Section of Cell and Developmental Biology, Departments of Pharmacology and Chemistry and Biochemistry, and Howard Hughes Medical Institute, University of California at San Diego, La Jolla, CA 92093.
Proceedings of the National Academy of Sciences (Impact Factor: 9.67). 02/2013; 110(12). DOI: 10.1073/pnas.1300436110
Source: PubMed


Plant hormones are small-molecule signaling compounds that are collectively involved in all aspects of plant growth and development. Unlike animals, plants actively regulate the spatial distribution of several of their hormones. For example, auxin transport results in the formation of auxin maxima that have a key role in developmental patterning. However, the spatial distribution of the other plant hormones, including gibberellic acid (GA), is largely unknown.
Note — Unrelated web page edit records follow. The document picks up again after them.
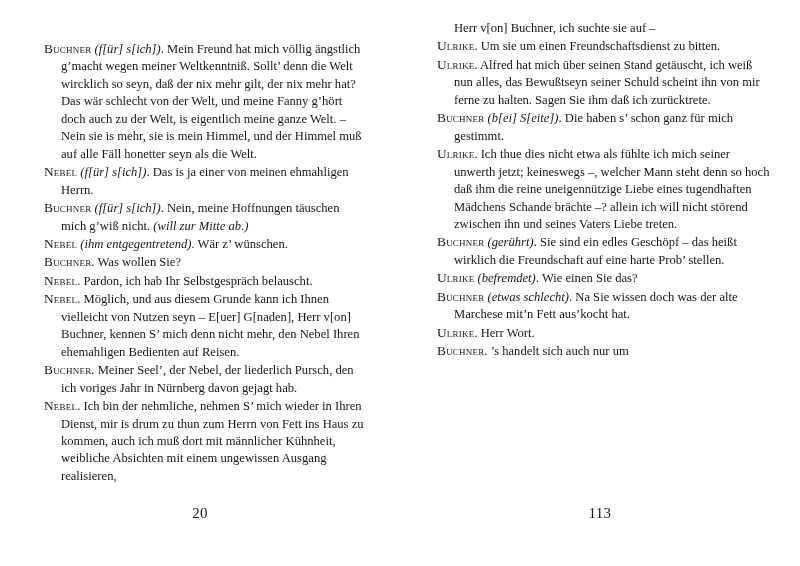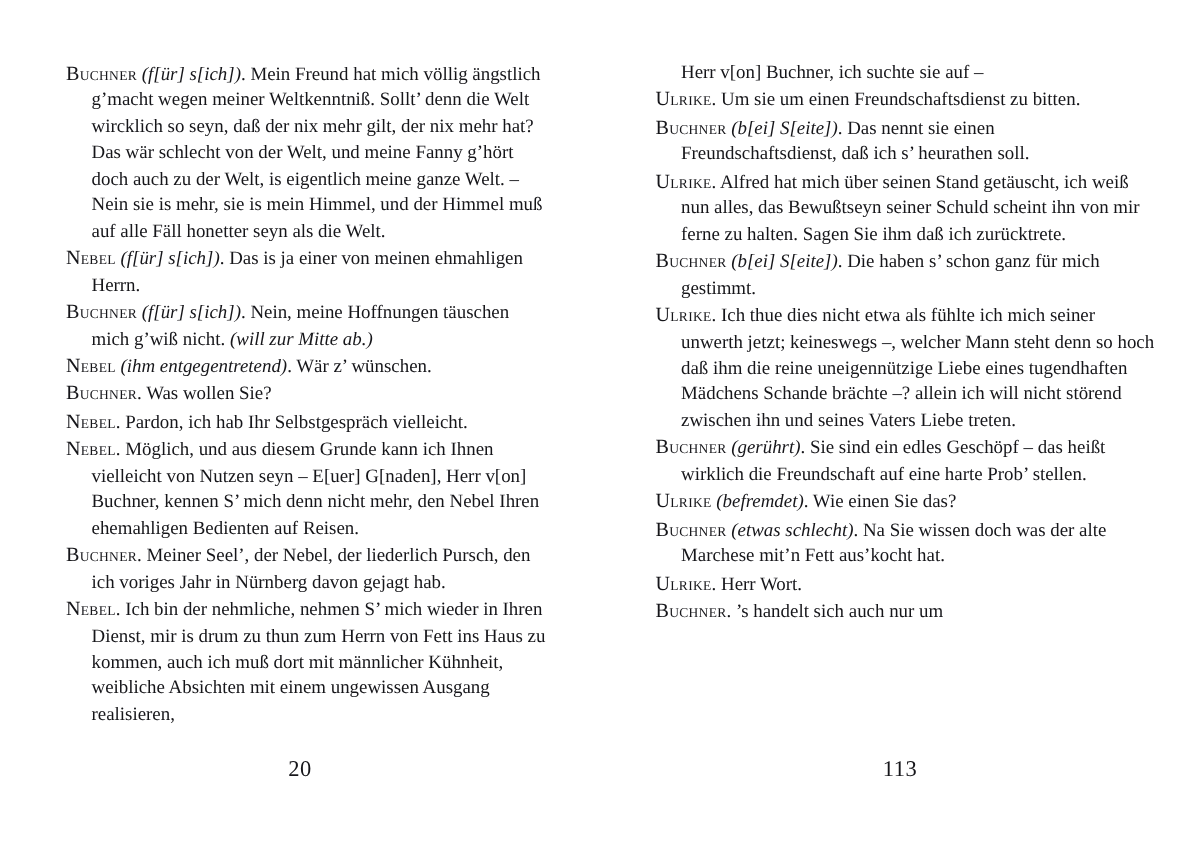--- a/index.html
+++ b/index.html
@@ -24,21 +24,21 @@
     position: relative;
     height: 566px;
     box-sizing: border-box;
   }
   .page-left {
     width: 400px;
     padding: 40px 34px 0 44px;
   }
   .page-right {
     width: 400px;
-    padding: 40px 30px 0 37px;
+    padding: 20px 30px 0 37px;
   }
   .textblock {
     font-size: 12.6px;
     line-height: 17.45px;
     text-align: left;
   }
   
   .speech {
     padding-left: 17px;
     text-indent: -17px;
@@ -71,33 +71,32 @@
 
 <div class="spread">
 
   <div class="page page-left">
     <div class="textblock" id="left-body">
         <p class="speech"><span class="speaker">Buchner</span> <span class="stage">(f[ür] s[ich])</span><span>.</span><span> Mein Freund hat mich völlig ängstlich g’macht wegen meiner Weltkenntniß. Sollt’ denn die Welt wircklich so seyn, daß der nix mehr gilt, der nix mehr hat? Das wär schlecht von der Welt, und meine Fanny g’hört doch auch zu der Welt, is eigentlich meine ganze Welt. – Nein sie is mehr, sie is mein Himmel, und der Himmel muß auf alle Fäll honetter seyn als die Welt.</span></p>
         <p class="speech"><span class="speaker">Nebel</span> <span class="stage">(f[ür] s[ich])</span><span>.</span><span> Das is ja einer von meinen ehmahligen Herrn.</span></p>
         <p class="speech"><span class="speaker">Buchner</span> <span class="stage">(f[ür] s[ich])</span><span>.</span><span> Nein, meine Hoffnungen täuschen mich g’wiß nicht. </span><span class="stage">(will zur Mitte ab.)</span></p>
         <p class="speech"><span class="speaker">Nebel</span> <span class="stage">(ihm entgegentretend)</span><span>.</span><span> Wär z’ wünschen.</span></p>
         <p class="speech"><span class="speaker">Buchner</span><span>.</span><span> Was wollen Sie?</span></p>
-        <p class="speech"><span class="speaker">Nebel</span><span>.</span><span> Pardon, ich hab Ihr Selbstgespräch vielleicht.</span></p>
+        <p class="speech"><span class="speaker">Nebel</span><span>.</span><span> Pardon, ich hab Ihr Selbstgespräch belauscht.</span></p>
         <p class="speech"><span class="speaker">Nebel</span><span>.</span><span> Möglich, und aus diesem Grunde kann ich Ihnen vielleicht von Nutzen seyn – E[uer] G[naden], Herr v[on] Buchner, kennen S’ mich denn nicht mehr, den Nebel Ihren ehemahligen Bedienten auf Reisen.</span></p>
         <p class="speech"><span class="speaker">Buchner</span><span>.</span><span> Meiner Seel’, der Nebel, der liederlich Pursch, den ich voriges Jahr in Nürnberg davon gejagt hab.</span></p>
         <p class="speech"><span class="speaker">Nebel</span><span>.</span><span> Ich bin der nehmliche, nehmen S’ mich wieder in Ihren Dienst, mir is drum zu thun zum Herrn von Fett ins Haus zu kommen, auch ich muß dort mit männlicher Kühnheit, weibliche Absichten mit einem ungewissen Ausgang realisieren,</span></p>
       </div>
     <div class="folio">20</div>
   </div>
 
   <div class="page page-right">
     <div class="textblock" id="right-body">
         <p class="speech" style="text-indent: 0px;">Herr v[on] Buchner, ich suchte sie auf –</p>
         <p class="speech"><span class="speaker">Ulrike</span><span>.</span><span> Um sie um einen Freundschaftsdienst zu bitten.</span></p>
-        <p class="speech"><span class="speaker">Buchner</span> <span class="stage">(b[ei] S[eite])</span><span>.</span><span> Das nennt sie einen Freundschaftsdienst, daß ich s’ heurathen soll.</span></p>
         <p class="speech"><span class="speaker">Ulrike</span><span>.</span><span> Alfred hat mich über seinen Stand getäuscht, ich weiß nun alles, das Bewußtseyn seiner Schuld scheint ihn von mir ferne zu halten. Sagen Sie ihm daß ich zurücktrete.</span></p>
         <p class="speech"><span class="speaker">Buchner</span> <span class="stage">(b[ei] S[eite])</span><span>.</span><span> Die haben s’ schon ganz für mich gestimmt.</span></p>
         <p class="speech"><span class="speaker">Ulrike</span><span>.</span><span> Ich thue dies nicht etwa als fühlte ich mich seiner unwerth jetzt; keineswegs –, welcher Mann steht denn so hoch daß ihm die reine uneigennützige Liebe eines tugendhaften Mädchens Schande brächte –? allein ich will nicht störend zwischen ihn und seines Vaters Liebe treten.</span></p>
         <p class="speech"><span class="speaker">Buchner</span> <span class="stage">(gerührt)</span><span>.</span><span> Sie sind ein edles Geschöpf – das heißt wirklich die Freundschaft auf eine harte Prob’ stellen.</span></p>
         <p class="speech"><span class="speaker">Ulrike</span> <span class="stage">(befremdet)</span><span>.</span><span> Wie einen Sie das?</span></p>
         <p class="speech"><span class="speaker">Buchner</span> <span class="stage">(etwas schlecht)</span><span>.</span><span> Na Sie wissen doch was der alte Marchese mit’n Fett aus’kocht hat.</span></p>
         <p class="speech"><span class="speaker">Ulrike</span><span>.</span><span> Herr Wort.</span></p>
         <p class="speech"><span class="speaker">Buchner</span><span>.</span><span> ’s handelt sich auch nur um</span></p>
       </div>
     <div class="folio">113</div>

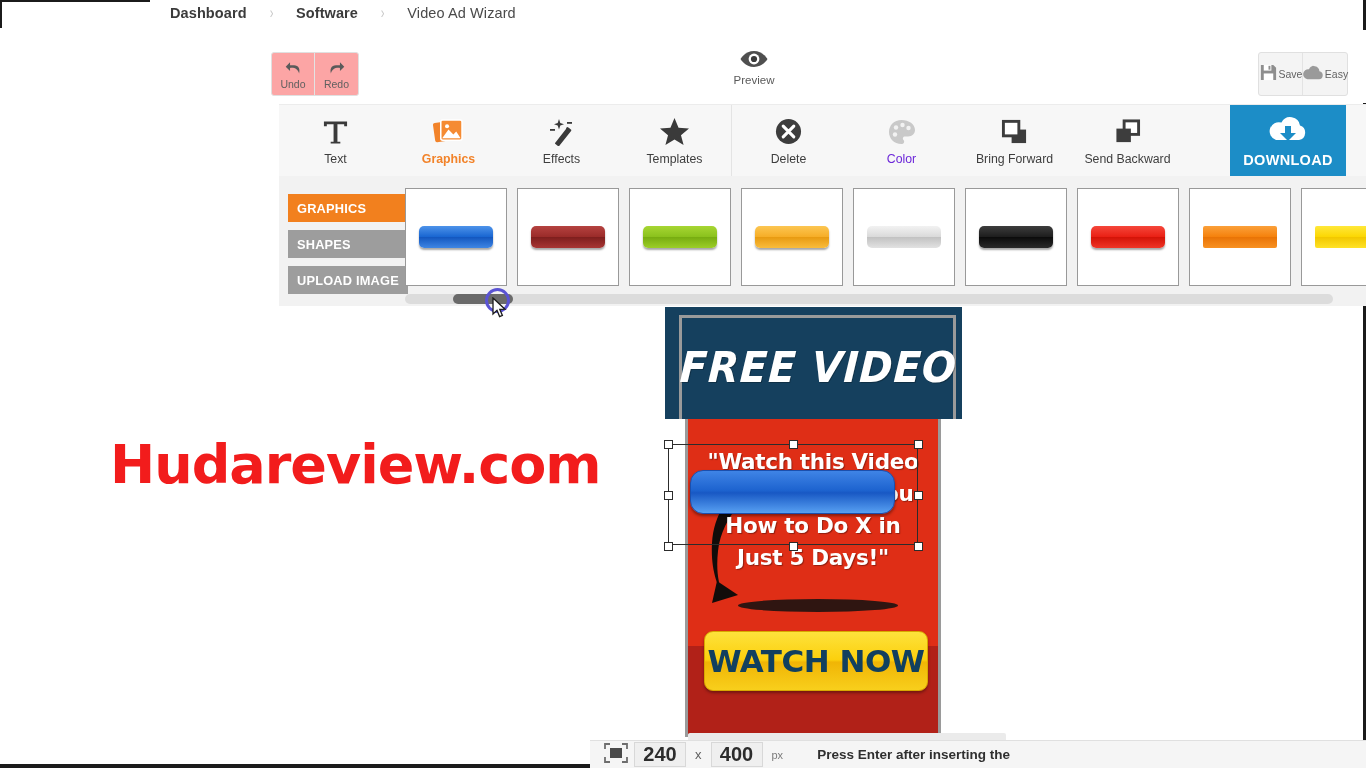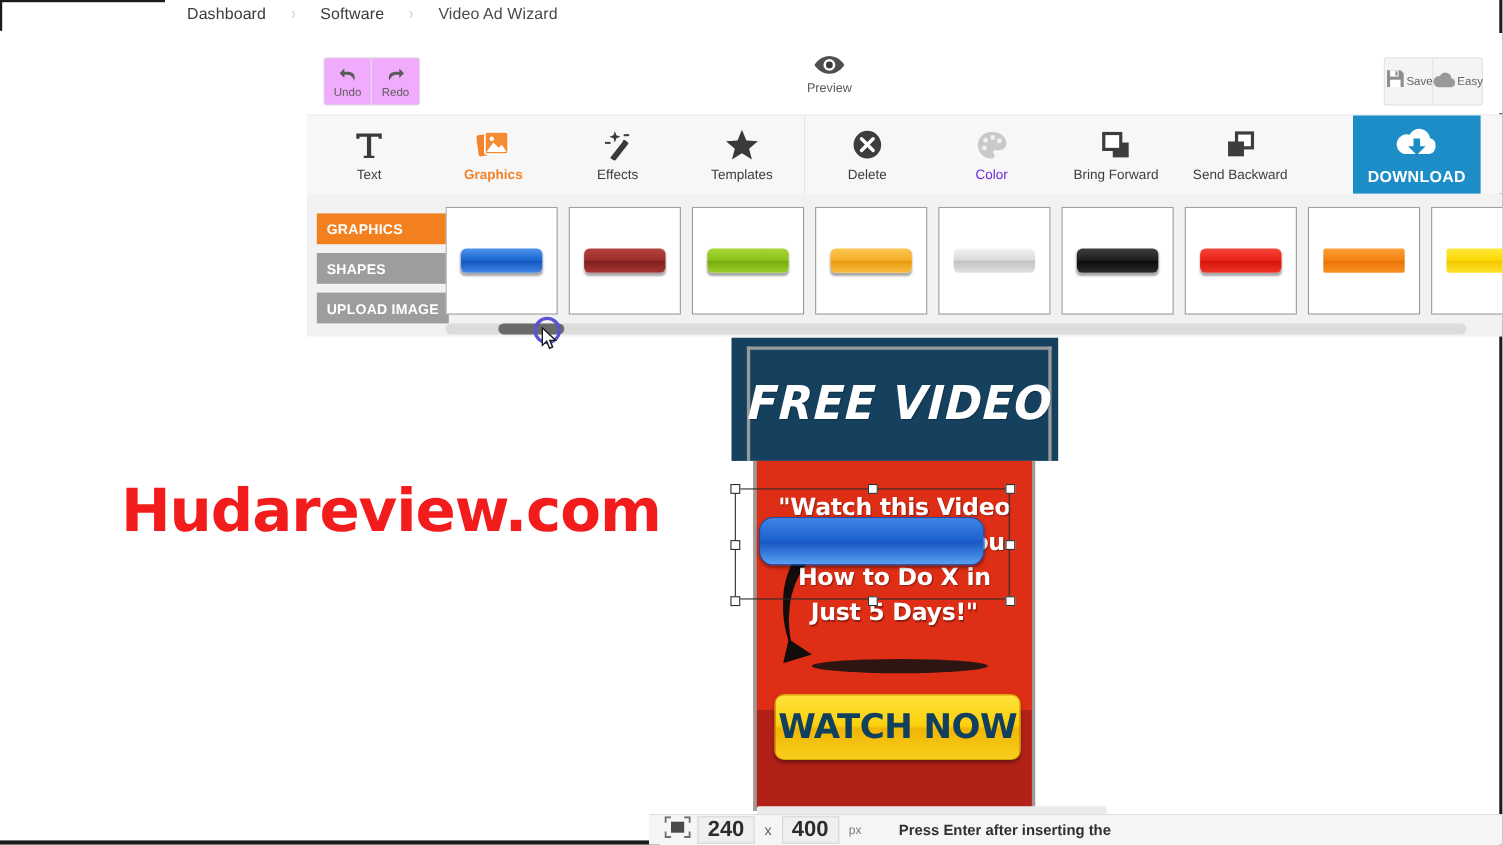--- a/index.html
+++ b/index.html
@@ -16,33 +16,33 @@
   .edge-left { position:absolute; left:0; top:0; width:2px; height:28px; background:#1b1b1b; }
   .edge-bottom-left { position:absolute; left:0; top:764px; width:600px; height:4px; background:#1b1b1b; }
   .edge-right { position:absolute; right:0; top:0; width:3px; height:768px; background:#1b1b1b; }
 
   
   .breadcrumb {
     position: absolute; left: 170px; top: 0px; height: 26px;
     display: flex; align-items: center; gap: 0px;
     font-size: 14.5px;
   }
-  .bc-item { color: #3b3b3b; font-weight: 400; letter-spacing: .1px; }
+  .bc-item { color: #3b3b3b; font-weight: 700; letter-spacing: .1px; }
   .bc-item.last { font-weight: 400; color: #4a4a4a; }
   .bc-sep {
     color: #c9c9c9; font-size: 16px; font-weight: 300;
     padding: 0 22px; transform: scaleX(.7);
   }
 
   
   .upper-bar { position:absolute; left:0; top:30px; width:1366px; height:73px; background:#fff; }
 
   .ur-group {
-    position:absolute; left:294px; top:22px;
-    display:flex; background:#f0abfc; border:1px solid #e0e0e0; border-radius:3px;
+    position:absolute; left:271px; top:22px;
+    display:flex; background:#fca5a5; border:1px solid #e0e0e0; border-radius:3px;
   }
   .ur-btn {
     width:43px; height:42px; display:flex; flex-direction:column;
     align-items:center; justify-content:center; gap:1px; cursor:pointer;
     border-right:1px solid #e3e3e3;
   }
   .ur-btn:last-child { border-right:none; }
   .ur-btn .lbl { font-size:10.5px; color:#5f5f5f; }
   .ur-btn svg { display:block; }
To address this, we generated two bioactive fluorescent GA compounds and studied their distribution in Arabidopsis thaliana roots. The labeled GAs specifically accumulated in the endodermal cells of the root elongation zone. Pharmacological studies, along with examination of mutants affected in endodermal specification, indicate that GA accumulation is an active and highly regulated process. Our results strongly suggest the presence of an active GA transport mechanism that would represent an additional level of GA regulation.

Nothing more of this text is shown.